IX.2 Construction de la carte stratégique d’un établissement de santé

La carte stratégique est une représentation visuelle qui lie les objectifs stratégiques entre eux par des relations de cause à effet à travers les quatre perspectives du BSC. Ce sous-chapitre guide l’étudiant dans l’élaboration d’une telle carte pour un hôpital de district en RDC : comment l’amélioration des compétences du personnel (axe apprentissage) conduit à de meilleurs processus de soins, qui augmentent la satisfaction des patients et assurent in fine la pérennité financière.

IX.3 Déclinaison du BSC en objectifs et indicateurs opérationnels

Une fois la carte stratégique définie au niveau de la direction, elle doit être déclinée en objectifs et en KPIs concrets pour chaque service et chaque équipe. L’objectif stratégique “Améliorer la qualité de l’accueil” se traduira par des indicateurs comme le “temps d’attente moyen aux urgences” pour le service concerné. Ce processus de cascade assure l’alignement de toute l’organisation sur la stratégie.

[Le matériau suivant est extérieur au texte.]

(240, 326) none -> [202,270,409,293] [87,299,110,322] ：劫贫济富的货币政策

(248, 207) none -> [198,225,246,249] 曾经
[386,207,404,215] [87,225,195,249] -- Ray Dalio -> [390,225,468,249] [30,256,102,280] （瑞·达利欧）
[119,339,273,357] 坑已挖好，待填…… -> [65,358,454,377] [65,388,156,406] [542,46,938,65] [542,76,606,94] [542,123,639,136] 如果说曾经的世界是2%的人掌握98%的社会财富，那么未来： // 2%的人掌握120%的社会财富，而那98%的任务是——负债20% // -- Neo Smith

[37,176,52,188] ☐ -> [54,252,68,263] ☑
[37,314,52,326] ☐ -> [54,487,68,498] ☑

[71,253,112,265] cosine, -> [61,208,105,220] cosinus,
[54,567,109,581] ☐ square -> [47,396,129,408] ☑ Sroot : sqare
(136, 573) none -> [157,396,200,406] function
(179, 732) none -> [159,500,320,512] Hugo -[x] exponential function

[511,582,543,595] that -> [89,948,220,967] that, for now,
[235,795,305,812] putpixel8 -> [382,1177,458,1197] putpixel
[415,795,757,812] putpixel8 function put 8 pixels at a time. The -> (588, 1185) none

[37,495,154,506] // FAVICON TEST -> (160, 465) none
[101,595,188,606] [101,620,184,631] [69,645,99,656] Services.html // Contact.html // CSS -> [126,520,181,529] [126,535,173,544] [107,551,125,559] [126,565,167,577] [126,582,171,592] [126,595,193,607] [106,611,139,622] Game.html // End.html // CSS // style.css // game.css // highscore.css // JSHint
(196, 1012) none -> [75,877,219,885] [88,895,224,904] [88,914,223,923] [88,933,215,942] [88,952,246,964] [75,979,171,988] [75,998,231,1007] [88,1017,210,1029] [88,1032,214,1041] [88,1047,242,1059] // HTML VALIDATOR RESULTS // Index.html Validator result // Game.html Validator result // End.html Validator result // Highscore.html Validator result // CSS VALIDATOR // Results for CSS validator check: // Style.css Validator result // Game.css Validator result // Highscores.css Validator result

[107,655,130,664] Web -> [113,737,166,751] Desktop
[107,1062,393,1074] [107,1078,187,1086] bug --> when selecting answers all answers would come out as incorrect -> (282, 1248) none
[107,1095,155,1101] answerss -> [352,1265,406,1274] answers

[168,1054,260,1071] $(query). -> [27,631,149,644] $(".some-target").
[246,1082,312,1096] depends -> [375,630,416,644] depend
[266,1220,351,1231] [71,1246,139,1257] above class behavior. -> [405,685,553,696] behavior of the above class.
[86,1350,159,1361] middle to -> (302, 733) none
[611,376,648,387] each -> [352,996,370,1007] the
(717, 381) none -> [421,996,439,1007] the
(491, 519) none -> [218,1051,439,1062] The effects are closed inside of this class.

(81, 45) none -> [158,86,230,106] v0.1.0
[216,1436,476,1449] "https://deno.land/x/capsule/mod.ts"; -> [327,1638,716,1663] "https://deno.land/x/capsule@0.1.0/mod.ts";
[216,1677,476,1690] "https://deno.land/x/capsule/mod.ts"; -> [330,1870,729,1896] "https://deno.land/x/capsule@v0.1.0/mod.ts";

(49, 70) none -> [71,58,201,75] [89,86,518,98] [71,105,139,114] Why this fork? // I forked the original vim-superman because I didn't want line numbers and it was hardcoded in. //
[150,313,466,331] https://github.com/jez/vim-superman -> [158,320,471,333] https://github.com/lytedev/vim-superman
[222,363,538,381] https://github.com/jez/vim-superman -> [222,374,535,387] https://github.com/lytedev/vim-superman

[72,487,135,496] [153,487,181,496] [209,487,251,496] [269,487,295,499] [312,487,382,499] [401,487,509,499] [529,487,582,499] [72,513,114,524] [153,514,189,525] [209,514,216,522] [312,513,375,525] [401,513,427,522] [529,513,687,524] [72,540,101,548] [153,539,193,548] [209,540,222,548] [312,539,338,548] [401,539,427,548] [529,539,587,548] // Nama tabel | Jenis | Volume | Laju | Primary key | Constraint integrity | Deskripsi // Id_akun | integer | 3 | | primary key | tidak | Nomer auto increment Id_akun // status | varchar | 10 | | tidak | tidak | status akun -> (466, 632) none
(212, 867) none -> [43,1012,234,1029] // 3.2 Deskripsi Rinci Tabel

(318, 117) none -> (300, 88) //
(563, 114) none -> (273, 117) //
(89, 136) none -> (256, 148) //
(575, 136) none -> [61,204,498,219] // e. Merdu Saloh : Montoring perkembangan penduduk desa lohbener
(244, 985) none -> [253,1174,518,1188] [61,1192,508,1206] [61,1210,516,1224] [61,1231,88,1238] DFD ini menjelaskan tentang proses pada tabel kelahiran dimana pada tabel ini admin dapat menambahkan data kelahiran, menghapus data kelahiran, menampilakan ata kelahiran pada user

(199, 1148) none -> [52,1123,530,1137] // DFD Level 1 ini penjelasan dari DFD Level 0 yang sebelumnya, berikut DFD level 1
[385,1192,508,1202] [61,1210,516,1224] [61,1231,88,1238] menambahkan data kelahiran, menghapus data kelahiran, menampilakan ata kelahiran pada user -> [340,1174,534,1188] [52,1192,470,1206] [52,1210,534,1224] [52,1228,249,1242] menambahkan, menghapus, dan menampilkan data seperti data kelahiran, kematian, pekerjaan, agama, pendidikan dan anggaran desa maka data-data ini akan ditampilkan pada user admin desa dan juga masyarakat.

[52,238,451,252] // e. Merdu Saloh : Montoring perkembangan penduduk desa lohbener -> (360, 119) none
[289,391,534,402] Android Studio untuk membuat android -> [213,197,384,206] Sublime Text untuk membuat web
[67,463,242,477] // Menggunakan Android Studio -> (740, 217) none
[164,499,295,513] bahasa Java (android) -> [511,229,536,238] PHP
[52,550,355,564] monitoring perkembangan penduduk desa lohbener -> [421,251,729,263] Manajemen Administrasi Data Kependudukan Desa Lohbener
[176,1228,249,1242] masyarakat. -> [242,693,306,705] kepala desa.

IX.4 Intégration du BSC dans le cycle de management

Le BSC n’est pas un simple outil de reporting ; c’est le cœur d’un nouveau système de management stratégique. Ce point explique comment intégrer le BSC
dans les processus de gestion de l’entreprise pour en faire un véritable système de management. L’intégration se fait en reliant les objectifs et les mesures du tableau de bord aux processus clés tels que la budgétisation, la planification des ressources et l’évaluation des performances des employés.

En alignant les incitations individuelles et collectives sur les objectifs stratégiques, l’organisation s’assure que chaque membre du personnel contribue activement à la mise en œuvre de la stratégie. Le BSC cesse d’être un simple rapport pour devenir le véritable système nerveux de l’organisation, facilitant la communication et l’alignement à tous les niveaux.

Enfin, le BSC est un outil d’apprentissage stratégique. Il permet de tester les hypothèses qui sous-tendent la stratégie. En analysant les relations de cause à effet entre les mesures des différentes perspectives, les dirigeants peuvent valider ou invalider leur vision stratégique et l’ajuster en conséquence. Ce processus de feedback et d’apprentissage en double boucle est essentiel pour l’adaptation et la pérennité de l’entreprise dans un environnement concurrentiel en constante évolution.